Things can always get worse, you could lose 6-1 against Bolivia for example…

I agree, that’s why I said keeping calm and letting coaches do their work was more your style, I don’t think changing it would be a good idea.

I think that claiming that losing a match against another team is a shame is disrespectful to the other team, and when I hear the words “die Schande von Córdoba” (the Córdoba shame, refering to a match that Germany lost against Austria in the Argentina (ha!) World Cup in 1978) I always think of the real shame, that is, the game against Austria in Gijón, Spain, four years later, that the two teams fixed to draw to pass to the next round, grossly cheating against Algeria, who would have gone through to the knock-off round as first African team ever had Germany (most probably, if they had even tried) or Austria (yes, can happen, see Córdoba four years prior) won*. That was a shame, not losing against Austria, Slovenia, or even Albania (another game that is called a shame in German football lore). The game in Gijón still makes me mad, after all those years. And the Germans did it out of cowardice, for fear of repeating the wrongly called “shame of Córdoba”. The Austrians did it because it was their best chance to pass to the next round.
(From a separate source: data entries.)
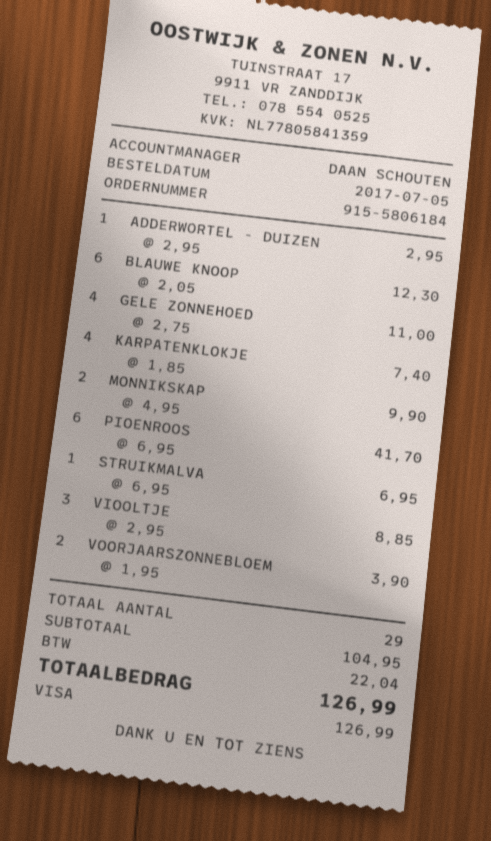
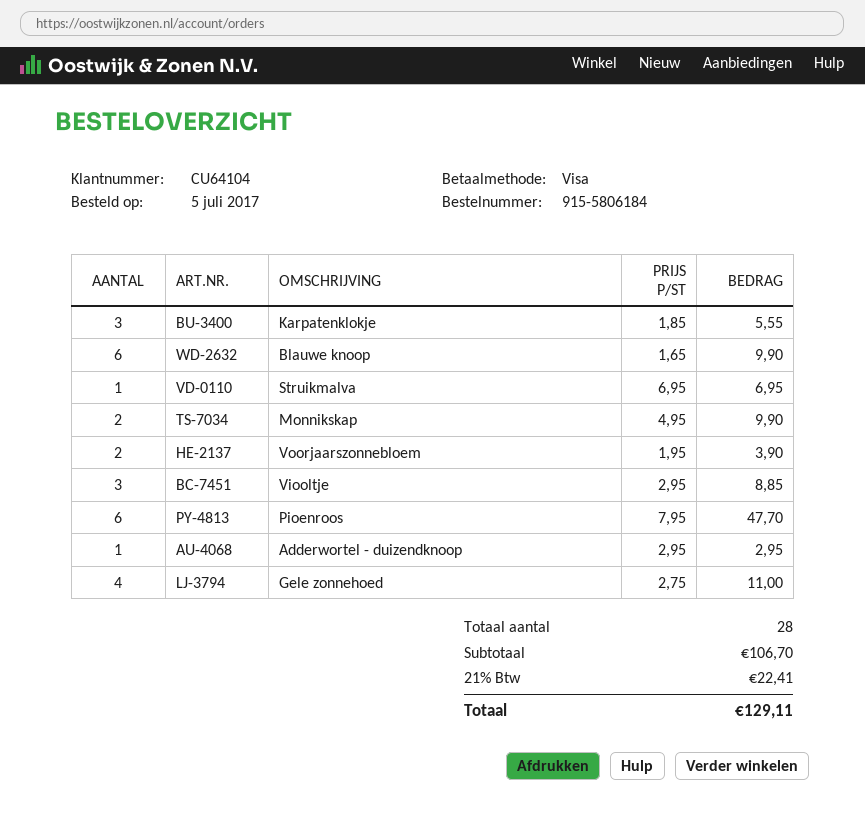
BLAUWE KNOOP: 6 x 2.05 = 12.30 -> 6 x 1.65 = 9.90
KARPATENKLOKJE: 4 x 1.85 = 7.40 -> 3 x 1.85 = 5.55
PIOENROOS: 6 x 6.95 = 41.70 -> 6 x 7.95 = 47.70
total quantity: 29 -> 28
subtotal: 104.95 -> 106.70
tax: 22.04 -> 22.41
total: 126.99 -> 129.11

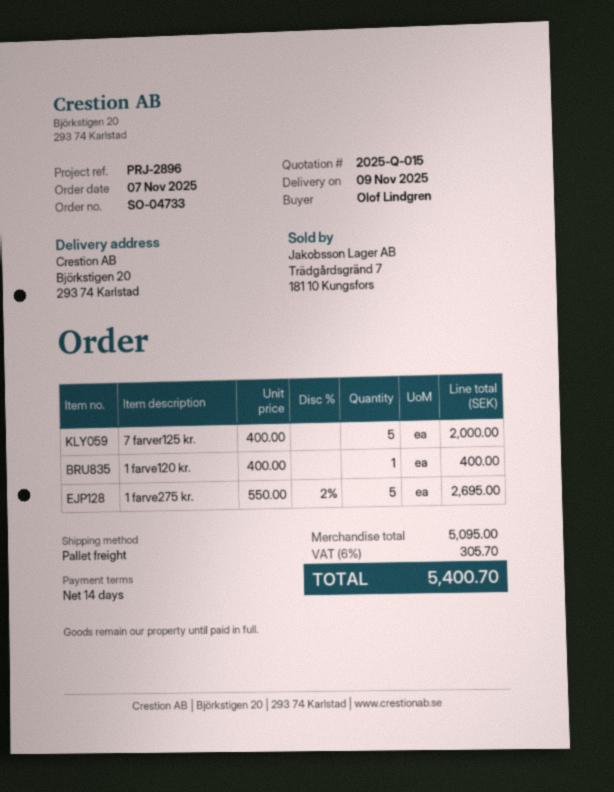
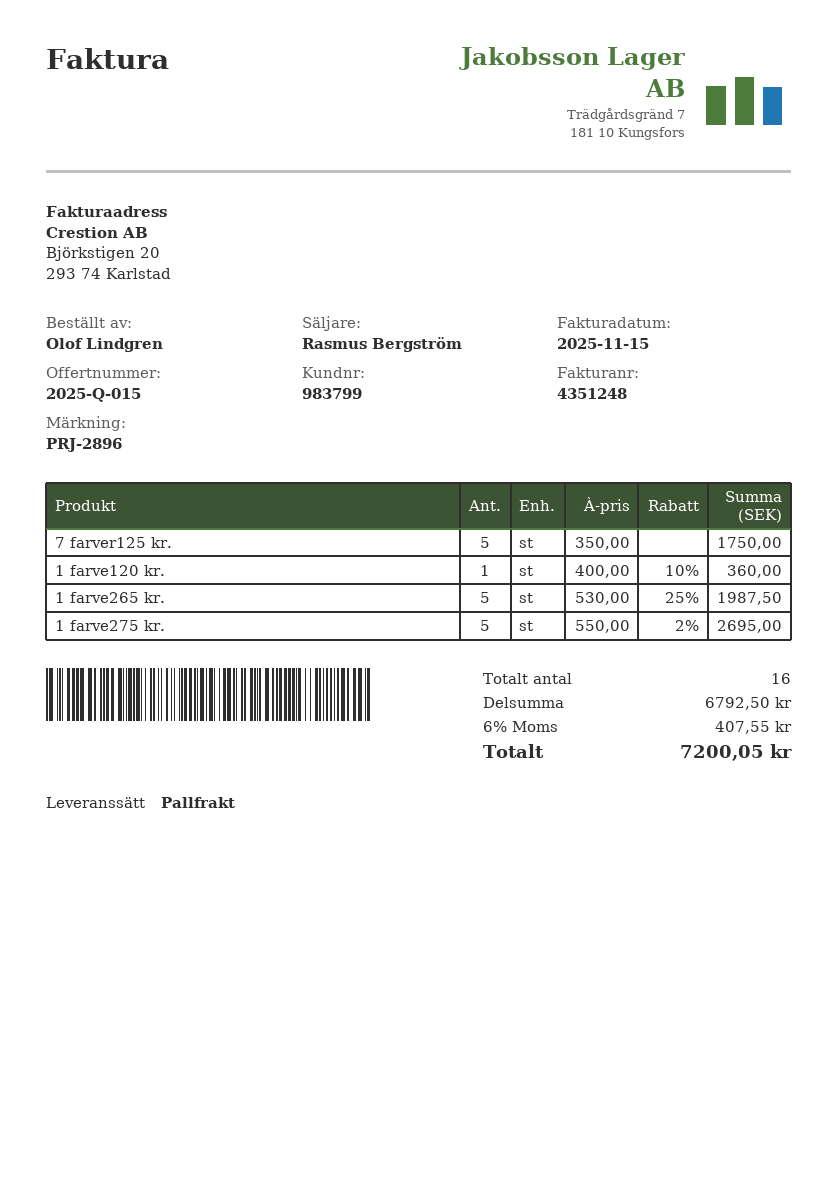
7 farver125 kr.: 5 x 400.00 = 2000.00 -> 5 x 350.00 = 1750.00
1 farve120 kr.: 1 x 400.00 = 400.00 -> 1 x 400.00 - 10% = 360.00
1 farve265 kr.: none -> 5 x 530.00 - 25% = 1987.50
subtotal: 5095.00 -> 6792.50
tax: 6% = 305.70 -> 6% = 407.55
total: 5400.70 -> 7200.05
*Ever since, the last two games of the group round have been played simultaneously to avoid those shenannigans. And ever since, I gloat when Germany loses. Austria has purged this sin in my personal view after losing 9-0 against Spain in the qualifying to the 2000 European Championship. Yes, I am that generous. Took long enough. Bonus point because Spain only shot 8 times on goal and scored 9. One goal was an own goal. All shots got in. Plus one.
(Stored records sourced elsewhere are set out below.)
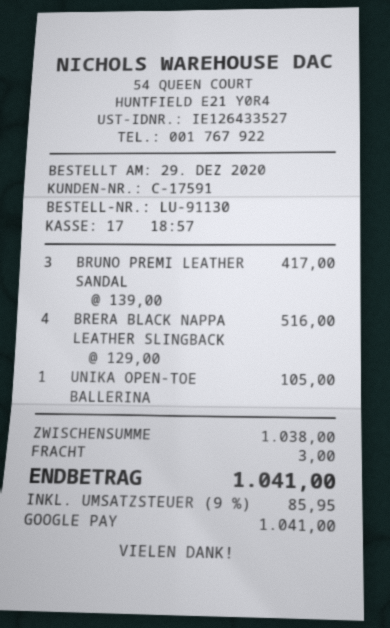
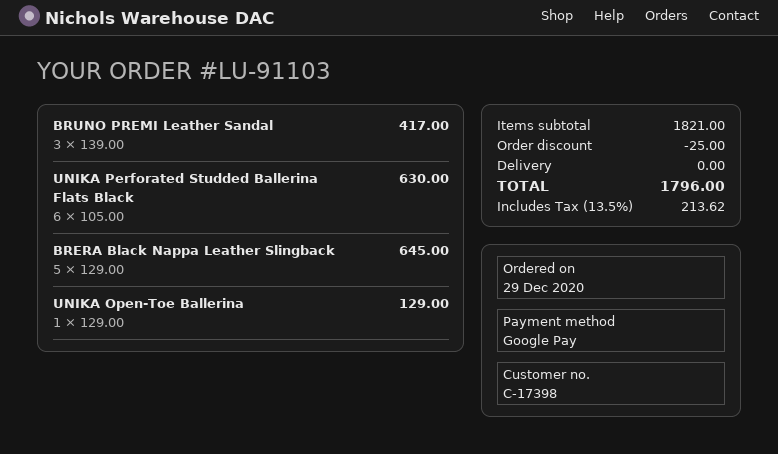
order number: LU-91130 -> LU-91103
customer number: C-17591 -> C-17398
BRERA BLACK NAPPA LEATHER SLINGBACK: 4 x 129.00 = 516.00 -> 5 x 129.00 = 645.00
UNIKA OPEN-TOE BALLERINA: 1 x 105.00 = 105.00 -> 1 x 129.00 = 129.00
UNIKA Perforated Studded Ballerina Flats Black: none -> 6 x 105.00 = 630.00
subtotal: 1038.00 -> 1821.00
discount: none -> 25.00
shipping: 3.00 -> 0.00
tax: 9% = 85.95 -> 13.5% = 213.62
total: 1041.00 -> 1796.00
Any concern about sticking with German coaches? I kinda think Klinsmann is a shit coach and that he wouldn’t have gotten the job if he wasn’t a national team legend. There isn’t a shortage of good German coaches, but the set of all coaches is strictly larger than just Germans. I think the domestic bias has harmed England, for one.

Ok, put into perspective with that disgusting match, the defeat to Slovakia was just a minor glitch, I concur. And I didn’t want to be disrespectful to Slovakia, really.

That’s a good point. I don’t know why the DFB hasn’t ever signed a foreign coach, probably it goes hand in hand with their tradition of not firing and hiring and giving the job to honored former players and/or assistants. About the time Hansi Flick was about to get sacked, Louis Van Gaal was discussed as a successor, but that never materialized and Nagelsmann got the job.

I am sure of that, no reproach intended. But when talking football a lot of clichés creep in, and I wanted to point that out. Germans have a tendency to take football too seriously and then they flagelate themselves with a shame that is not shameful at all! Argentina, of course, is in its own league in that respect.
Thank Godott they have won the last World Cup, poor @Frodo would be in a bad place if not. BTW: How is the tattoo going?

Perhaps “Shame” is not the right word, as you say shame is for when you do something truly shameful, “humiliating” though may be it, like a Grand Master level chess player losing against a novice.

Ya think? :smiley:

Thank Diego.
It would have been very grim, not that there would’ve been suicides or anything like that but definitively a shitty 2022 Christmas.
Furthermore, having the memory of Leo raising the cup has definitely helped us survive all the shit that happened afterwards, it’s like a having a small room in your mind were you can go, relax and energize when the news get to be too much.

On hiatus until later this month, we had a health scare last month and everything got bumped to September.

I truly hope everything turns out right!

Humiliation is indeed a much better word, it just does not have the ring to it. Not in German, at least. “Die Erniedrigung von Córdoba” sounds meh, too many syllables. Schande! sounds like a double whammy: Schan-de! bum, bum! So the wrong word has prevailed. A shame, really.
Pun intended, of course.

I actually used the word disgrace for the Slovakia game, I’d better have called it humiliation or embarrassment.